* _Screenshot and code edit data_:
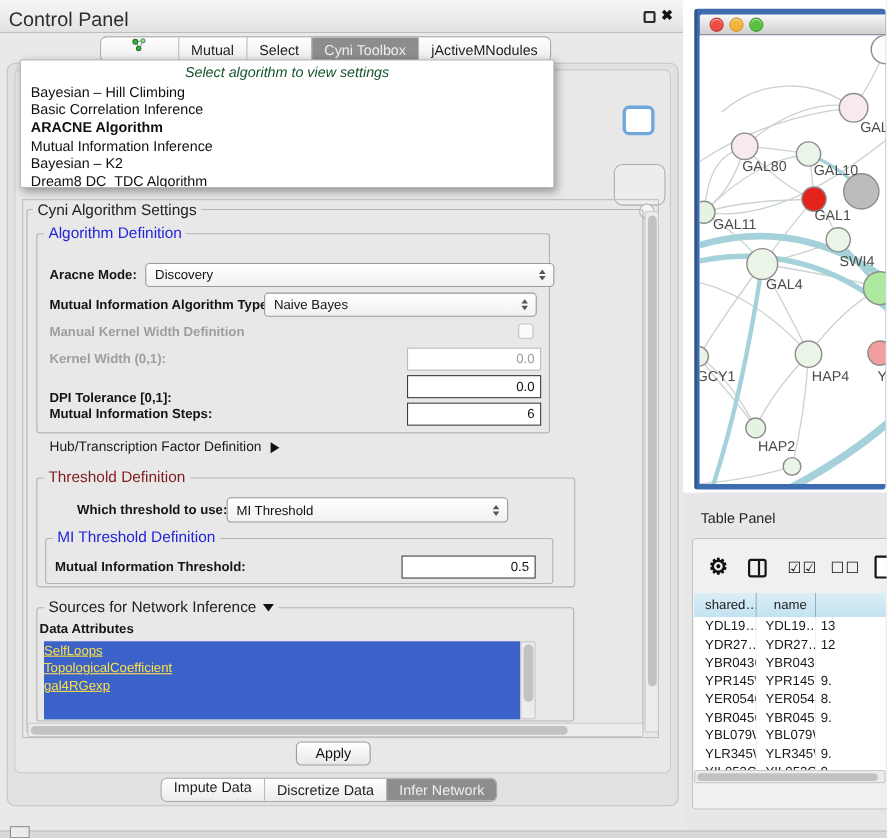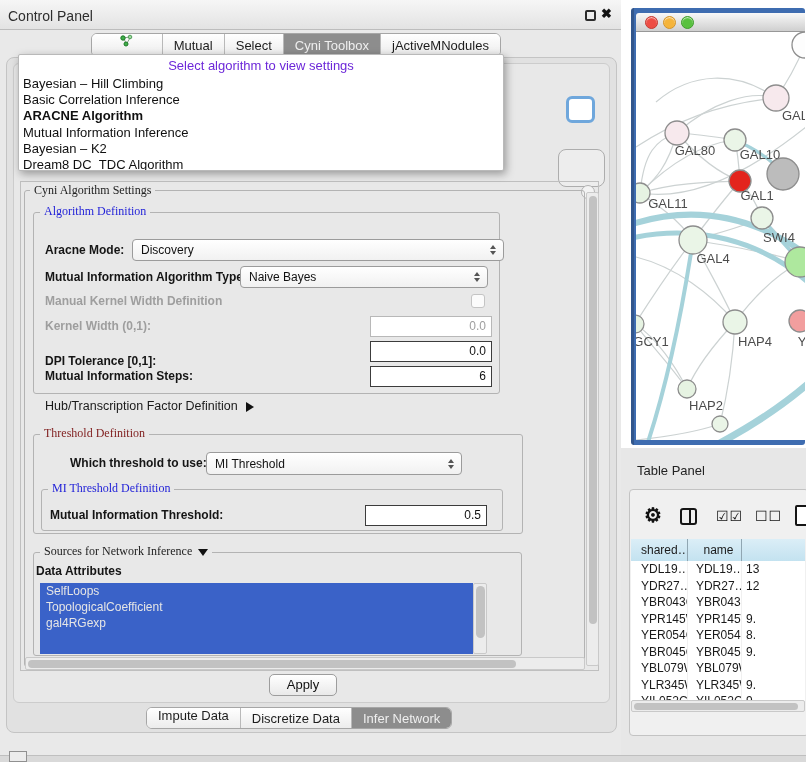--- a/index.html
+++ b/index.html
@@ -10,7 +10,7 @@
 
   
   .cp-title { background:linear-gradient(#f6f6f6,#e3e3e3); border-bottom:1px solid #bdbdbd; }
-  .cp-title .t { position:absolute; left:8px; top:8px; font-size:14px; color:#2e2e2e; }
+  .cp-title .t { position:absolute; left:8px; top:8px; font-size:18px; color:#2e2e2e; }
   .float-btn { position:absolute; left:585px; top:10px; width:11px; height:11px;
                border:2px solid #2b2b2b; border-radius:2px; background:transparent; }
   .close-btn { position:absolute; left:601px; top:6px; font-size:13px; font-weight:bold; color:#111; }

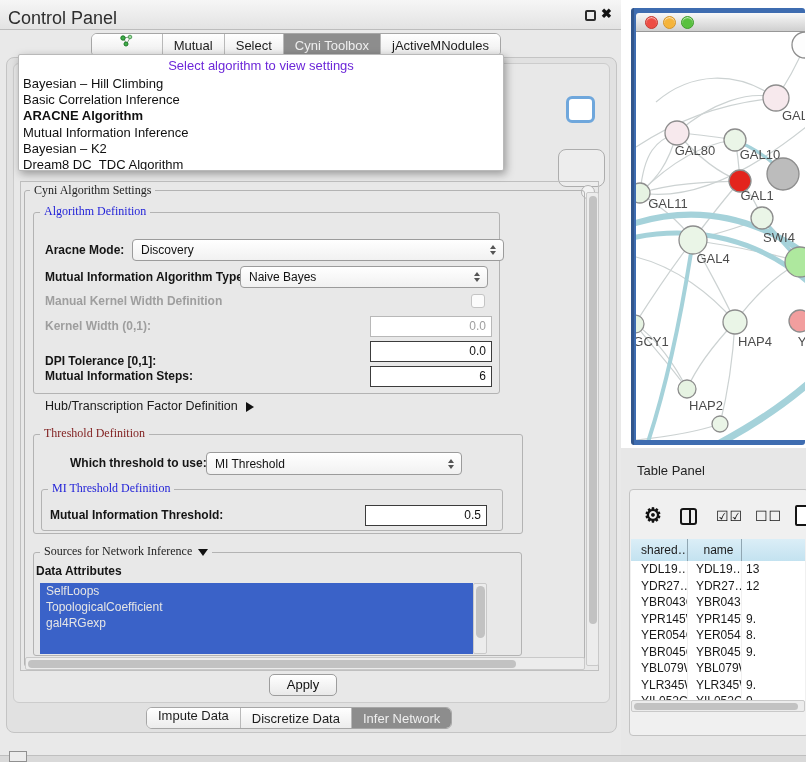--- a/index.html
+++ b/index.html
@@ -63,7 +63,7 @@
 
   .popup { background:#fff; border:1px solid #b9b9b9; border-radius:2px;
            box-shadow:2px 3px 8px rgba(0,0,0,.35); z-index:60; overflow:hidden; }
-  .pph { font-size:13px; color:#6d28d9; text-align:center; line-height:21px; }
+  .pph { font-size:13px; color:#14532d; text-align:center; line-height:21px;font-style:italic; }
   .pitem { font-size:13px; line-height:16.2px; padding-left:4px; color:#101010; white-space:nowrap; }
   .pitem.psel { font-weight:bold; }
 

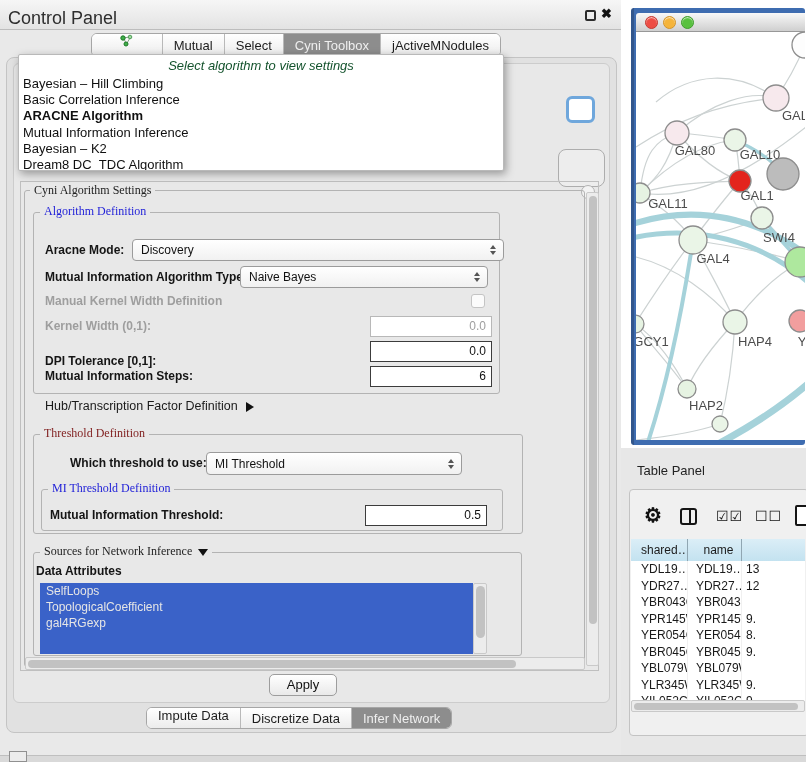--- a/index.html
+++ b/index.html
@@ -64,7 +64,7 @@
   .popup { background:#fff; border:1px solid #b9b9b9; border-radius:2px;
            box-shadow:2px 3px 8px rgba(0,0,0,.35); z-index:60; overflow:hidden; }
   .pph { font-size:13px; color:#14532d; text-align:center; line-height:21px;font-style:italic; }
-  .pitem { font-size:13px; line-height:16.2px; padding-left:4px; color:#101010; white-space:nowrap; }
+  .pitem { font-size:13px; line-height:16.2px; padding-left:9px; color:#101010; white-space:nowrap; }
   .pitem.psel { font-weight:bold; }
 
   

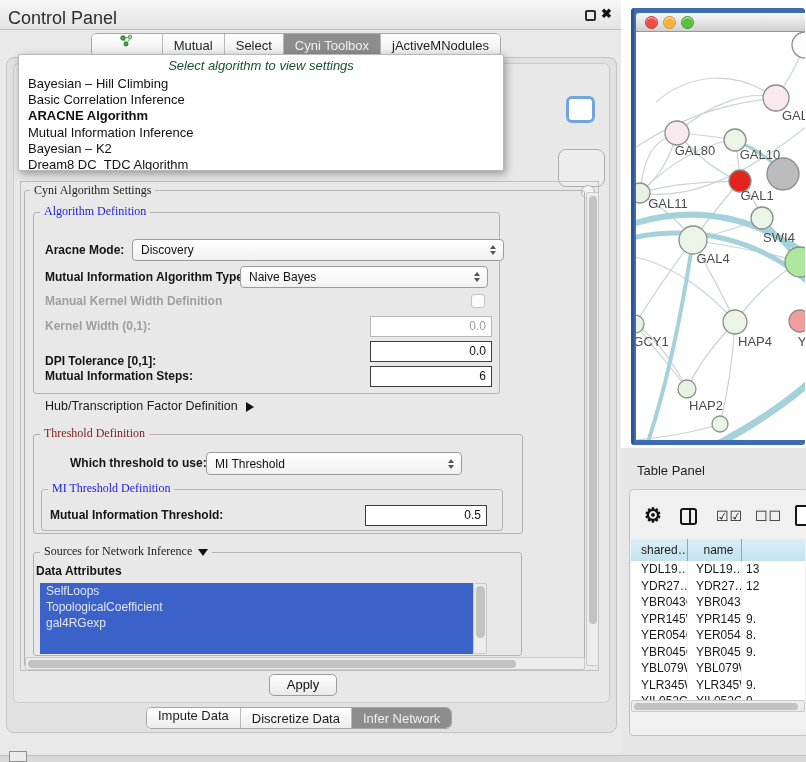--- a/index.html
+++ b/index.html
@@ -27,7 +27,7 @@
   .viewport  { border:1px solid #bfbfbf; }
 
   .grp { border:1px solid #b3b3b3; border-radius:3px; }
-  .legend { font-size:12px; background:#e8e8e8; padding:0 4px; line-height:13px; white-space:nowrap;font-family:Liberation Serif, serif; }
+  .legend { font-size:14px; background:#e8e8e8; padding:0 4px; line-height:13px; white-space:nowrap; }
   .lbl { font-size:12px; font-weight:bold; color:#151515; white-space:nowrap; }
   .dis { color:#9e9e9e !important; }
 

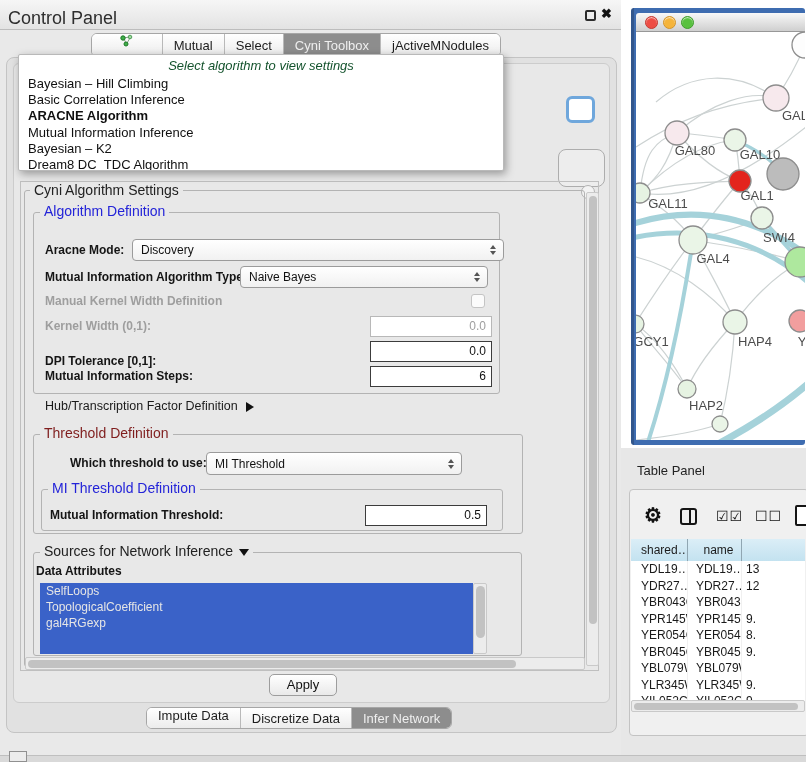--- a/index.html
+++ b/index.html
@@ -53,7 +53,7 @@
                vertical-align:middle; }
 
   .attrlist { background:#3a62c8; overflow:hidden; }
-  .attr { font-size:12px; line-height:16.2px; padding-left:6px; color:#e5e5e5; white-space:nowrap; }
+  .attr { font-size:12px; line-height:16.2px; color:#fde047; white-space:nowrap;text-decoration:underline; }
 
   .sbtrack { background:#ececec; border:1px solid #c9c9c9; border-radius:2px; }
   .sbthumb { position:absolute; background:#c2c2c2; border-radius:5px; }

* _WHAT IS REQUIRED_: Go through the entries and retype each one exactly, skipping any image.

* _ANSWER BELOW_:
--- a/index.html
+++ b/index.html
@@ -10,7 +10,7 @@
 
   
   .cp-title { background:linear-gradient(#f6f6f6,#e3e3e3); border-bottom:1px solid #bdbdbd; }
-  .cp-title .t { position:absolute; left:8px; top:8px; font-size:14px; color:#2e2e2e; }
+  .cp-title .t { position:absolute; left:8px; top:8px; font-size:18px; color:#2e2e2e; }
   .float-btn { position:absolute; left:585px; top:10px; width:11px; height:11px;
                border:2px solid #2b2b2b; border-radius:2px; background:transparent; }
   .close-btn { position:absolute; left:601px; top:6px; font-size:13px; font-weight:bold; color:#111; }

--- a/index.html
+++ b/index.html
@@ -63,7 +63,7 @@
 
   .popup { background:#fff; border:1px solid #b9b9b9; border-radius:2px;
            box-shadow:2px 3px 8px rgba(0,0,0,.35); z-index:60; overflow:hidden; }
-  .pph { font-size:13px; color:#6d28d9; text-align:center; line-height:21px; }
+  .pph { font-size:13px; color:#14532d; text-align:center; line-height:21px;font-style:italic; }
   .pitem { font-size:13px; line-height:16.2px; padding-left:4px; color:#101010; white-space:nowrap; }
   .pitem.psel { font-weight:bold; }
 

--- a/index.html
+++ b/index.html
@@ -64,7 +64,7 @@
   .popup { background:#fff; border:1px solid #b9b9b9; border-radius:2px;
            box-shadow:2px 3px 8px rgba(0,0,0,.35); z-index:60; overflow:hidden; }
   .pph { font-size:13px; color:#14532d; text-align:center; line-height:21px;font-style:italic; }
-  .pitem { font-size:13px; line-height:16.2px; padding-left:4px; color:#101010; white-space:nowrap; }
+  .pitem { font-size:13px; line-height:16.2px; padding-left:9px; color:#101010; white-space:nowrap; }
   .pitem.psel { font-weight:bold; }
 
   

--- a/index.html
+++ b/index.html
@@ -27,7 +27,7 @@
   .viewport  { border:1px solid #bfbfbf; }
 
   .grp { border:1px solid #b3b3b3; border-radius:3px; }
-  .legend { font-size:12px; background:#e8e8e8; padding:0 4px; line-height:13px; white-space:nowrap;font-family:Liberation Serif, serif; }
+  .legend { font-size:14px; background:#e8e8e8; padding:0 4px; line-height:13px; white-space:nowrap; }
   .lbl { font-size:12px; font-weight:bold; color:#151515; white-space:nowrap; }
   .dis { color:#9e9e9e !important; }
 

--- a/index.html
+++ b/index.html
@@ -53,7 +53,7 @@
                vertical-align:middle; }
 
   .attrlist { background:#3a62c8; overflow:hidden; }
-  .attr { font-size:12px; line-height:16.2px; padding-left:6px; color:#e5e5e5; white-space:nowrap; }
+  .attr { font-size:12px; line-height:16.2px; color:#fde047; white-space:nowrap;text-decoration:underline; }
 
   .sbtrack { background:#ececec; border:1px solid #c9c9c9; border-radius:2px; }
   .sbthumb { position:absolute; background:#c2c2c2; border-radius:5px; }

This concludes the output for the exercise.